# Switching Functions of a Data Center Top-of-Rack (ToR)

Ioannis Patronas, Angelos Kyriakos, Dionysios Reisis Electronics Lab, Physics Dpt, National and Kapodistrian Univ. of Athens, Panepistimiopolis, Physics Bld IV, V, 15784 Athens, Greece, email: {johnpat, akyriakos, dreisis}@phys.uoa.gr

*Abstract*—In Data Centers each rack uses a Top-of-Rack (ToR) as a first level switch to connect servers to the aggregation switches. The current paper focuses on a hybrid electrical/optical ToR design, which first, adapts the servers Ethernet traffic to the optical TDMA operation of the core network for supporting optical switching in the Data Center's upper layer and second, it employs optical switching of traffic at the rack level. The proposed ToR architecture is based on an Ethernet switch and FPGA port extensions realizing the required functions to support 20 10Gbps connections, exploit the network routing resources and handle effectively virtual queues.

## I. INTRODUCTION

Data Centers constitute an integration point of information technology (IT) activities and the supporting devices for telecommunications, computing and data storage [1]-[3], [6]. Moreover, they offer an environment for private cloud computing and big data applications [1]–[3], [5], [6]. Architectures realizing data centers need to process large volumes of data in real-time, maintain high throughput communication among their subsystems and at the same time optimize blocking probability and latency. Design approaches include electrical or optical high throughput networks with hierarchical or distributed or even combined organizations scalable with respect to the number of servers and the bandwidth; switching subsystems improving bandwidth utilization, blocking probability and latency [1], [3], [7]; elements with low reconfiguration delay [9]; high-speed optical interconnects [10] and flexible control [5], [6].

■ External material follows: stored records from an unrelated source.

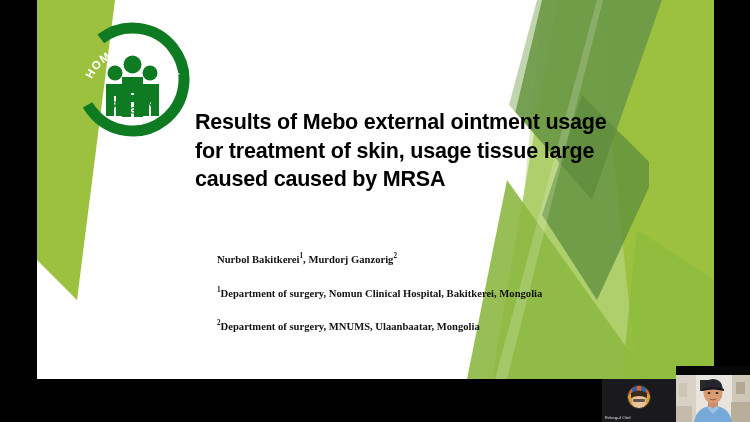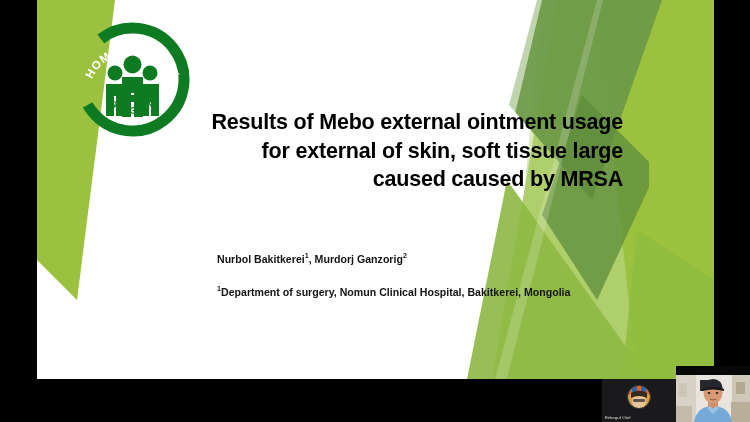--- a/index.html
+++ b/index.html
@@ -56,10 +56,9 @@
   
   #title-block {
     position: absolute;
-    left: 166px;
+    left: 158px;
     top: 108px;
     width: 420px;
-    text-align: right;
   }
   .title-line {
     font-family: "Liberation Sans", sans-serif;

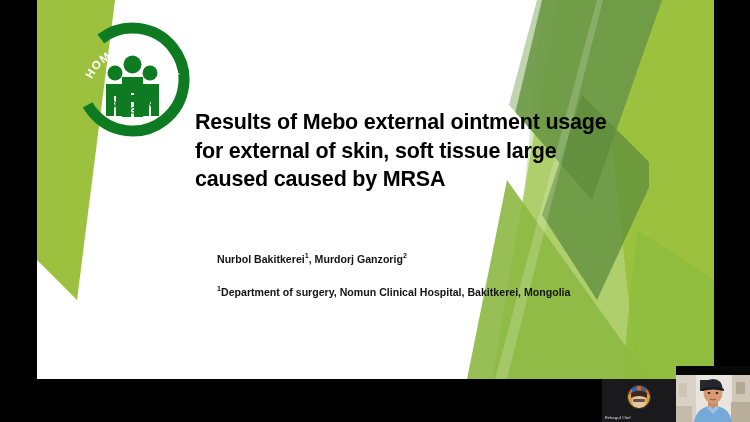--- a/index.html
+++ b/index.html
@@ -180,7 +180,7 @@
 
     <div id="title-block">
       <div class="title-line">Results of Mebo external ointment usage</div>
-      <div class="title-line">for external of skin, soft tissue large</div>
+      <div class="title-line">for treatment of skin, usage tissue large</div>
       <div class="title-line">caused caused by MRSA</div>
     </div>
 

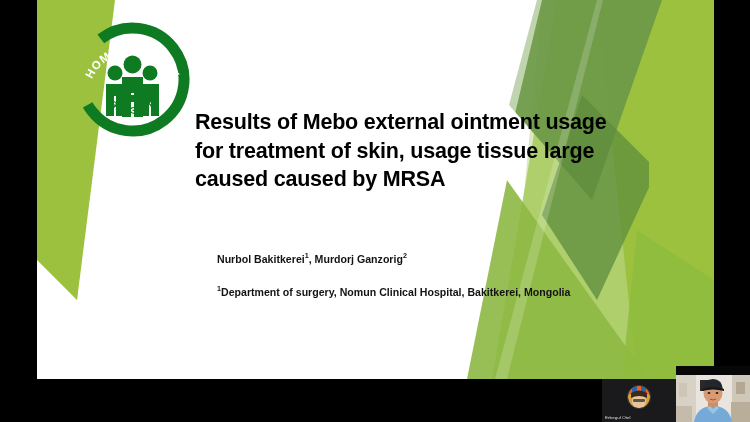--- a/index.html
+++ b/index.html
@@ -77,7 +77,7 @@
     width: 450px;
   }
   .auth-line {
-    font-family: Liberation Sans, sans-serif;
+    font-family: Liberation Serif, serif;
     font-size: 10.6px;
     font-weight: bold;
     color: #131313;

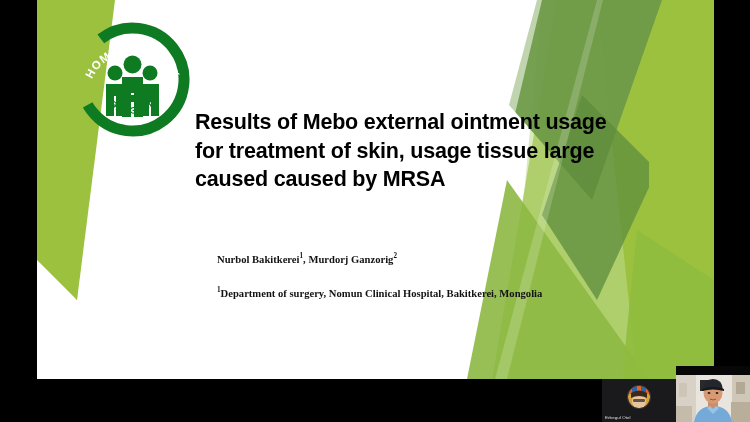--- a/index.html
+++ b/index.html
@@ -189,6 +189,7 @@
 
       <div class="auth-line"><sup>1</sup><span>Department of surgery, Nomun Clinical Hospital, Bakitkerei, Mongolia</span></div>
 
+      <div class="auth-line"><sup>2</sup><span>Department of surgery, MNUMS, Ulaanbaatar, Mongolia</span></div>
     </div>
   </div>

Among the approaches for the design of data centers, which target the dynamic and efficient sharing of the optical resources as well as a collision-free network operation, are those operating in a slotted TDMA manner [1] and a software-definednetwork (SDN) based control plane [5], [6]. In this case the role of the Top-of-Rack switches is upgraded because they are assigned with the tasks first, to convert the Ethernet traffic into TDMA traffic and second, to manage Virtual Output Queues (VOQs) for alleviating the head-of-line effect.

Aiming at a design supporting the above tasks the current paper presents a  $20 \times 20$  10Gbps SFP+ ports ToR switch that operates in a data center with slotted hybrid electrical/optical interconnect which enables the dynamic and efficient temporal, spatial and wavelength allocation of resources. The data center network is divided into pods of racks, which contain the zones of disaggregated computing, storage and memory resources. The zones are connected to ToRs and through those, they can

(all-optically or electro-optically) be connected to any other zone. The proposed ToR switch is advantageous for this type of network as it introduces the combination of the following features: a) in contrast with a typical  $I \times I$  Ethernet switch, there is not a fixed association between output ports and MAC addresses a fact allowing the exploitation of multiple routing resources; b) it dynamically assigns outputs to frames based not only on the MAC addresses of destination ToRs but also the assigned plane/laser and slot; c) the architecture accomplishes the aforementioned functions by including a  $16 \times 16$  Ethernet switch [7] with extensions at its *North* side (network side) and *South* side (servers side) that realize all the required functions as well as a  $4 \times 4$  extension module connecting the servers directly to the optical switch; for the extensions we are using Xilinx NetFPGA SUME.

The paper is organized with Section II highlighting the network architecture. Section III presents the overall ToR architecture. Sections IV and V describe the south and north extensions respectively. Section VI shows the FPGA implementation reports and Section VII concludes the paper.

#### II. DATA CENTER NETWORK

The overall system topology of the network is depicted in Fig. 1. There are I parallel planes with each plane consisting of R unidirectional rings connecting P pods; in the current design I = R = P = 20. A pod includes R Wavelength Selective Switches (WSS) to connect to the R rings, W = 80 pod-switches (one pod-switch per ToR); moreover, it is connected to W ToR switches. Each ToR switch has I north ports. Each north port is directed to one pod-switch, which belongs to the *i*th pod of each plane (the ToR faces the *i*th pod of all the planes): each north port is connected to a different pod-switch with a tunable wavelength transmitter and a burst mode receiver. The south ports are connected to the servers through network interface cards (NICs).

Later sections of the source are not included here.